Will Filipinos flex their political muscles?

150 150 Cheryl Getuiza

Manila, Philippines (Photo: Oscar Papaorhum )

If you don’t already know, let me break the news to you. Filipinos are the biggest Asian group in California.

In fact, according to a new study by Asian American Center for Advancing Justice, “A Community of Contrasts: Asian Americans and Native Americans and Pacific Islanders, 2013, there are 1.5 million Filipinos living in the Golden State with half living in the greater Los Angeles region. San Diego and Santa Clara counties also have large Filipino American communities.

The study also reveals the Filipino population grew 34 percent during the decade, mirroring the rapid overall Asian American growth rate.

What does this mean? It depends on how you look at it—but you can definitely count on this group to have a very strong voice and to be highly influential, should they choose to mobilize and be heard.

One way to tap into those highly populated Filipino areas is through the media.

ABS-CBN International, the largest Filipino entertainment, news and broadcast company in the U.S., recently launched Lifestyle Network on Time Warner in L.A. and San Diego.

“The new channel will be dedicated to informing, enriching, empowering and inspiring Filipino Americans in English while providing audiences a wellspring of smart, practical and innovative guidance on living well,” said ABS-CBN North America Managing Director and Global Content Head, Olivia De Jesus.

“The Lifestyle Network is appealing to a market seeking diverse, fresh, rich experiences, information, and entertainment that helps balance their lives, improve their well-being, fire up their dreams and fuel their passions.”

Angelenos head to the polls on May 21 to decide who the next mayor will be as well as other councilmembers. As the fastest growing population, with possibly more Filipino voters at the polls, these Filipino channels could play a vital role.

The Lifestyle Network sounds good, but is the channel doing its due diligence in reaching out to the Filipino communities in Southern California? Has it, or any other Filipino programs/networks stepped up to the plate?

Overwhelming, some community activists say no.

“I think it’s always good that there’s more competition, more channels—let everybody compete for something that really captures the opportunity to really engage the diaspora. I think the ones that will do better are the channels that will have a continuum of programming that engages a broad spectrum of Filipinos—be it immigrant of American born,” said Joel Jacinto, Executive Director of the Search to Involve Pilipino Americans (SIPA).

“Maybe down the line, but right now I don’t see Filipino channels doing that—I see them doing more human interest stories that talk about issues or personalities and less of issues based shows that could directly affect or impact legislation and/or cause advocacy to happen.”

Jacinto believes the heads and investors of Filipino networks need to seriously think about their programming.

“It’s the mind-set of the leadership of the heads of the networks who need to figure out what their platform is.  It could happen, but will it happen, will it be seen as something of value of Philippines based programming? Remember the stations are coming from the Philippine perspective and I would challenge the Philippine based programmers to say do you have a role, should you have role, could you have a role in advancing the issues concerning the diaspora and in the Homeland?”
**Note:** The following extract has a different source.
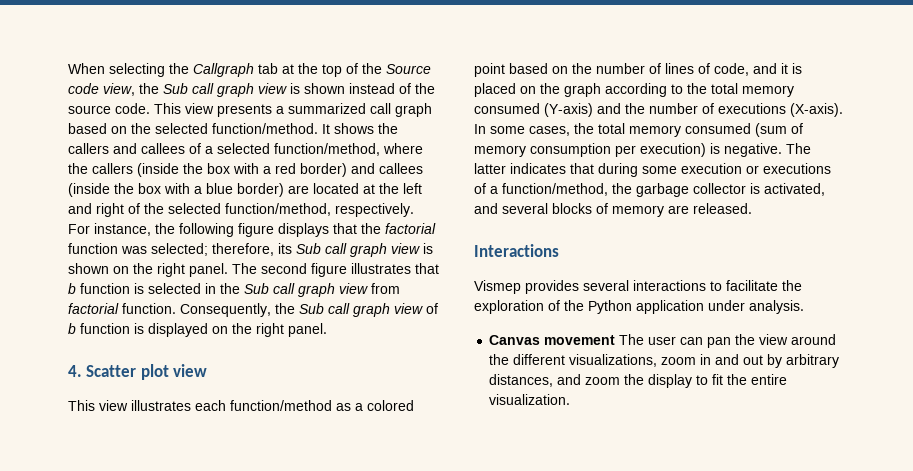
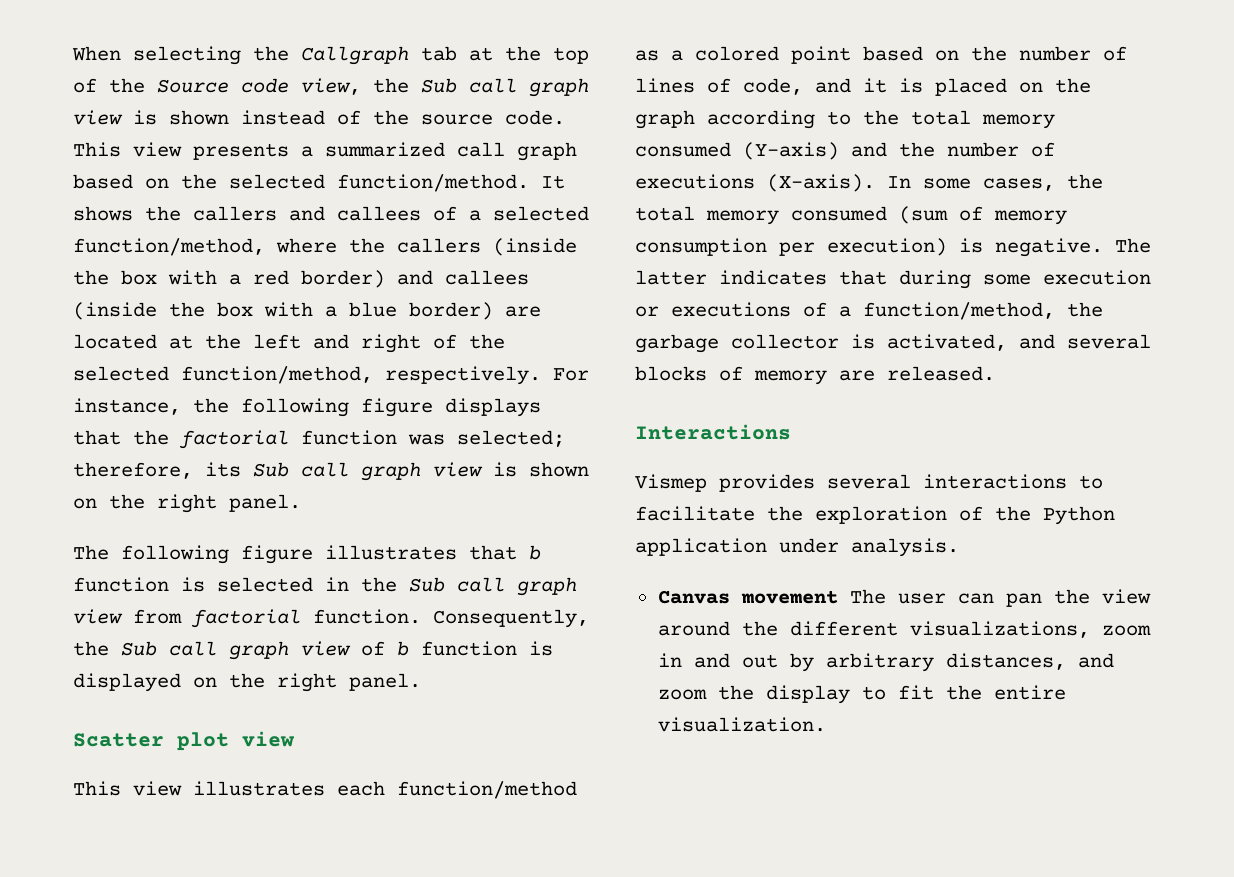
- For instance, the following figure displays that the factorial function was selected; therefore, its Sub call graph view is shown on the right panel. The second figure illustrates that b function is selected in the Sub call graph view from factorial function.
+ For instance, the following figure displays that the factorial function was selected; therefore, its Sub call graph view is shown on the right panel.
+ The following figure illustrates that b function is selected in the Sub call graph view from factorial function.
- 4. Scatter plot view
+ Scatter plot view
Enrique de la Cruz, Professor emeritus of Asian American Studies at the California State University of Northridge, agrees.

“The heads, the investors of Filipino networks are really missing a big gap.”
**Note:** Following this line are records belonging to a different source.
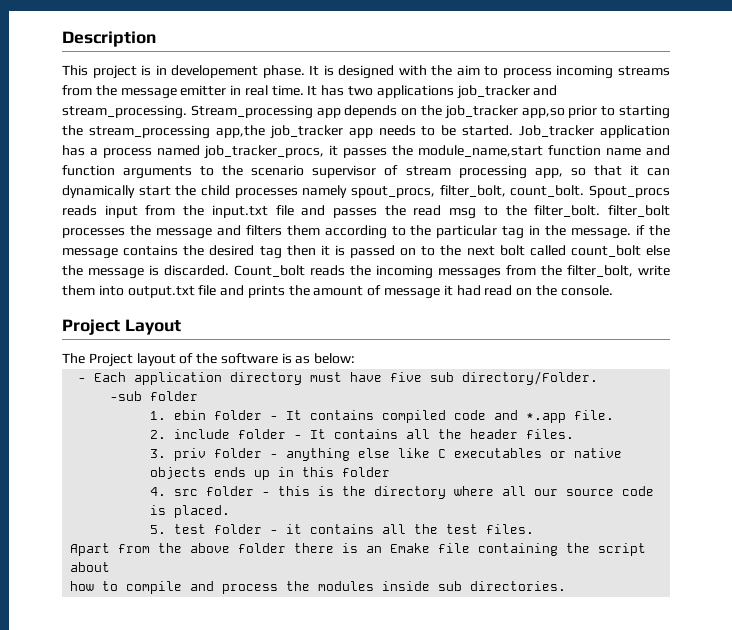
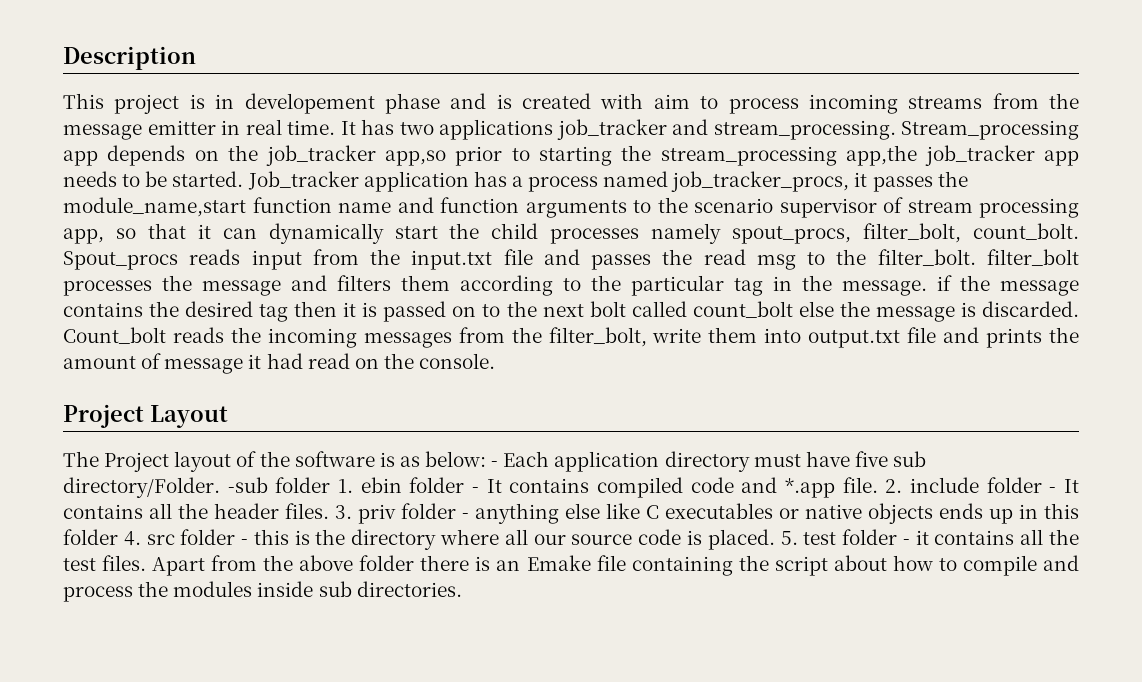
- This project is in developement phase. It is designed with the aim to process incoming streams from the message emitter in real time.
+ This project is in developement phase and is created with aim to process incoming streams from the message emitter in real time.
- The Project layout of the software is as below:
- - Each application directory must have five sub directory/Folder.
- -sub folder
- 1. ebin folder - It contains compiled code and *.app file.
- 2. include folder - It contains all the header files.
- 3. priv folder - anything else like C executables or native objects ends up in this folder
- 4. src folder - this is the directory where all our source code is placed.
- 5. test folder - it contains all the test files.
- Apart from the above folder there is an Emake file containing the script about
- how to compile and process the modules inside sub directories.
+ The Project layout of the software is as below: - Each application directory must have five sub directory/Folder. -sub folder 1. ebin folder - It contains compiled code and *.app file. 2. include folder - It contains all the header files. 3. priv folder - anything else like C executables or native objects ends up in this folder 4. src folder - this is the directory where all our source code is placed. 5. test folder - it contains all the test files. Apart from the above folder there is an Emake file containing the script about how to compile and process the modules inside sub directories.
De la Cruz also points out that the Filipino channels that are available are by subscription-only.

“They need to look at their business plan. The Philippine born, the foreign born, the immigrants—they are getting their programming needs. They’re getting their information but by channels that are subscription only. But, — and it’s a big, big but – the native born, the children born in the United States, my guess is they really have no knowledge of those issues because it’s not readily available, there’s no access to it,” said de la Cruz.

Filipinos need to recognize their political power and that their votes could influence local and national elections. If they had an outlet to help break down the issues and information to them, that would be ideal.

“If they use this platform in the right way, it could be very influential,” said de la Cruz.

“I think this Lifestyle Network can have a following, and be influential among Filipinos, and the overall social and political scene here in the U.S. But they really need to go broadcast, not channel subscription so they reach a broader audience. It’s a risk, but one worth taking,” said de la Cruz.

“It’s not a quick fix, it’s a paradigm shift and it’s a dialogue,” said Jacinto.

“If the heads of these firms see their role and are open to a dialogue in terms of Philippine media in the U.S., in Southern California that they can be influential in our community then there’s definitely an opportunity and willingness for stakeholders to come to the table to discuss, advise, consult to plan with the broadcast companies in order to achieve this,” said Jacinto.

“They can and should play a role, that’s their responsibility to help organize the community and look at it as something that is an investment in their bottom line,” exclaimed Jacinto.